“When people become rich, they tend to give things away. We in South Dakota must be some of the richest in the country, because we keep giving away the great minds of our young people. The saddest day of the year for me is graduation day at South Dakota State University, when I see $2 million in lifetime payrolls walking across the stage to get their diplomas, and then moving out of state.” Al Kurtenbach, Chairman of publicly held Daktronics, headquartered in Brookings, SD, was addressing the Regional Economic Summit in Aberdeen.
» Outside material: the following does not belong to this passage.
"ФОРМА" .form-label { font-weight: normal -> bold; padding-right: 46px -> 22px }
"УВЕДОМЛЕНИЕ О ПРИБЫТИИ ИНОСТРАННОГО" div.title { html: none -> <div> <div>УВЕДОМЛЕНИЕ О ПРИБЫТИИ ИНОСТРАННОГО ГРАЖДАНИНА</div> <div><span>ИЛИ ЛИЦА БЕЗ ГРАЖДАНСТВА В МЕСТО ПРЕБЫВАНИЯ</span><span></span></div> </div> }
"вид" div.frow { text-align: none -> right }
He told of how he started Daktronics which has grown into one of the larger firms in the state with 2,200 employees, “I was a professor at SDSU for 10 years when I met another fellow professor in 1968 who also saw an opportunity to start a business to take advantage of the things being researched at SDSU and the talent that was graduating in engineering.”
Later at lunch about that start-up, “We raised $200,000/year from local people for a four year period. We started in biomedical devices but found it to be too costly and with too long of a lead time to allow us to survive. We switched to scoreboards when a SDSU wrestling coach came back from a national wrestling tournament and told us of the need for a scoreboard specifically for wrestling. Today we are the largest scoreboard company in the world. Our products are used at the Olympics, by the Chicago Bears, the coke sign in Times Square and other locations. Right now digital billboards are a big growth area for us and we are starting a new plant in Sioux Falls to take advantage of that market.”
Another luncheon partner was Valerie Kuhl from Citibank in Sioux Falls. She explained how Citibank, with its 3,200 employees happened to come to SD, “Governor Bill Jankow and Walter Wriston did a handshake deal in 1981 when the prime rate soared to 18%. Jankow agreed to get the state law changed on usury rates when Connecticut, where Citibank’s credit card operation was headquartered refused to raise its maximum interest rate of 18%.”
Today Citibank is the largest credit card operation in the world; South Dakota developed a niche in the rapidly growing cluster. Its 3,200 employees in Sioux Falls provided over 50,000 hours of volunteerism in the region.
It continually amazes me how towns develop and companies are started in the strangest of ways. The impact upon towns, regions and even states can be incredible!